- _Activity_
From the entries below, transcribe exactly the lines between the line holding "color: #6d28d9 ->" and the line holding "margin-left: 32px ->", inclusive; skip all other lines.

- _Given entries_
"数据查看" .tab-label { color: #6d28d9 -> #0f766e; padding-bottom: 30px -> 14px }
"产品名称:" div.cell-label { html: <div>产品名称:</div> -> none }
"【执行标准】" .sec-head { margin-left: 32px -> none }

---

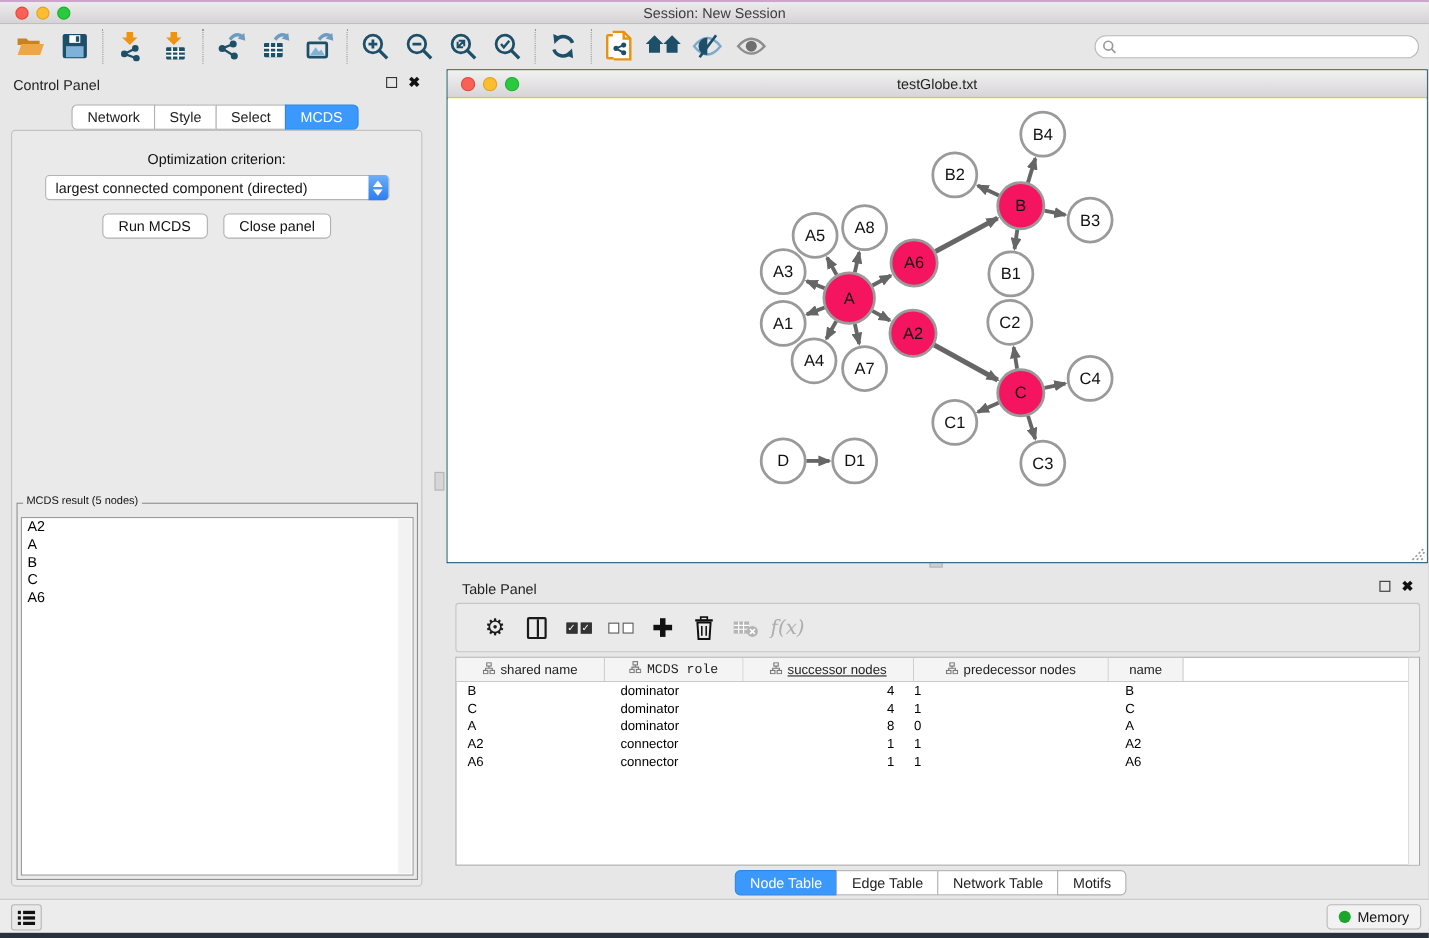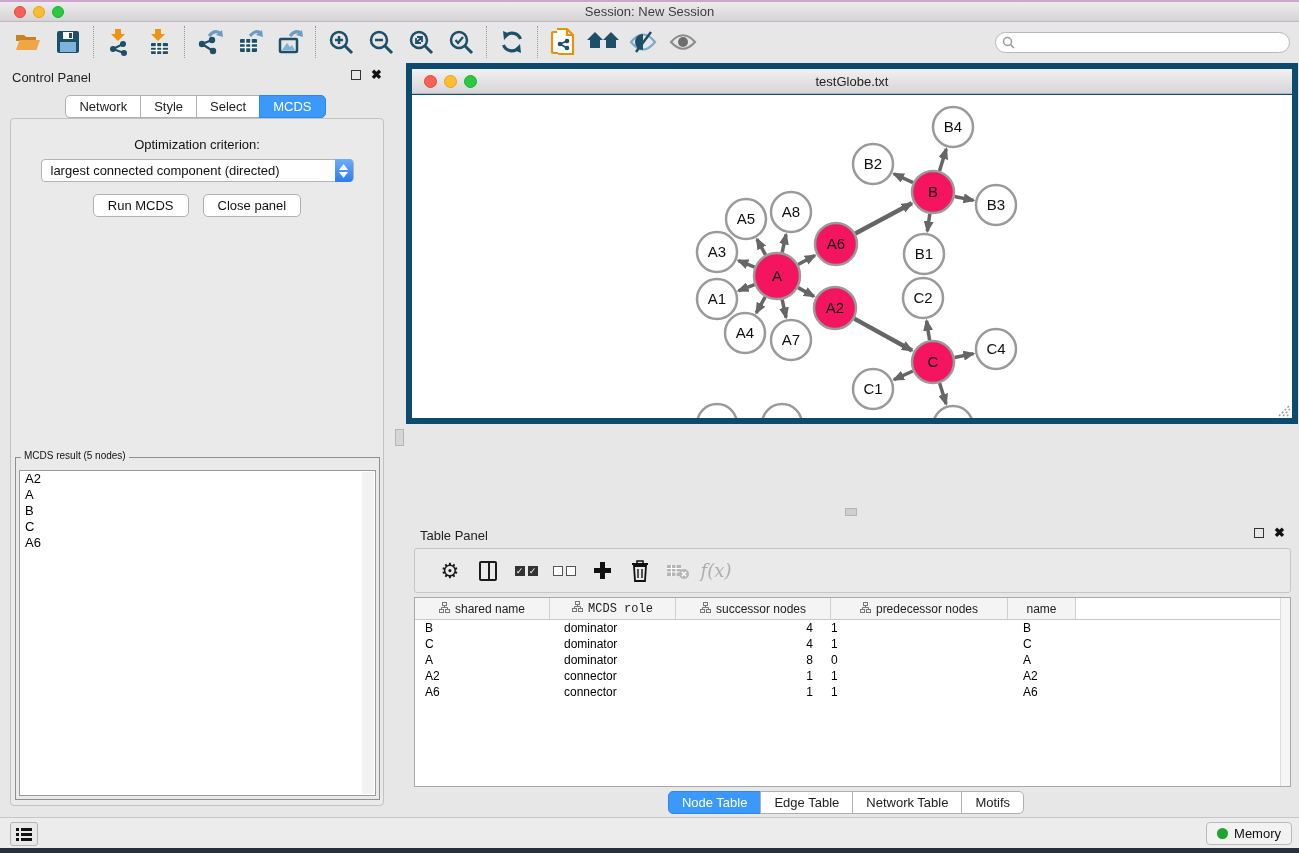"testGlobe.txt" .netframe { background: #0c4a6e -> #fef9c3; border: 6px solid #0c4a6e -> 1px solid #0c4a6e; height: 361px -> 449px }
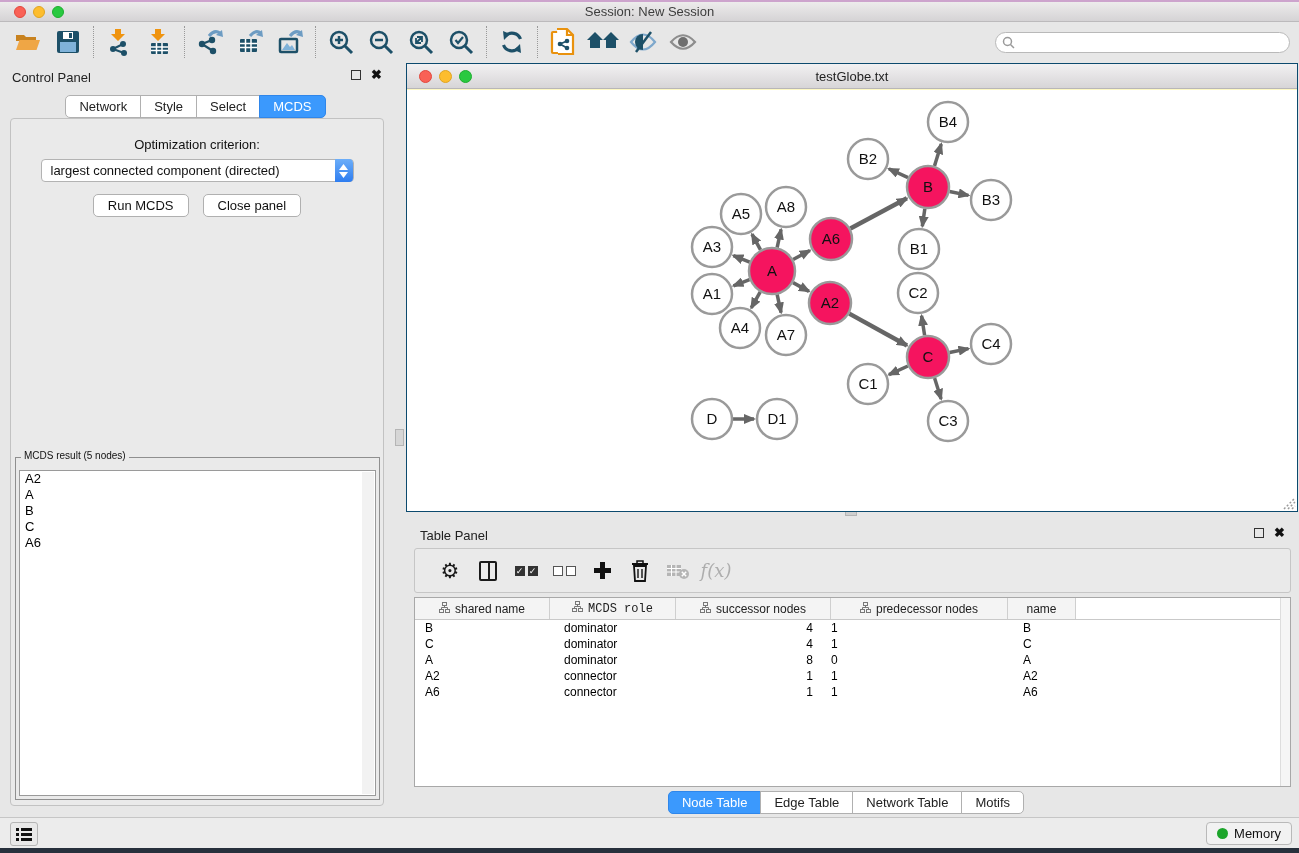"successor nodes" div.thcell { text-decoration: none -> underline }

...

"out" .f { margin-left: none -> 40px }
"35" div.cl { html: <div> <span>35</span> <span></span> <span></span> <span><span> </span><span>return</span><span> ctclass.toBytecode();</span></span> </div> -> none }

- _Written response_
"数据查看" .tab-label { color: #6d28d9 -> #0f766e; padding-bottom: 30px -> 14px }
"产品名称:" div.cell-label { html: <div>产品名称:</div> -> none }
"【执行标准】" .sec-head { margin-left: 32px -> none }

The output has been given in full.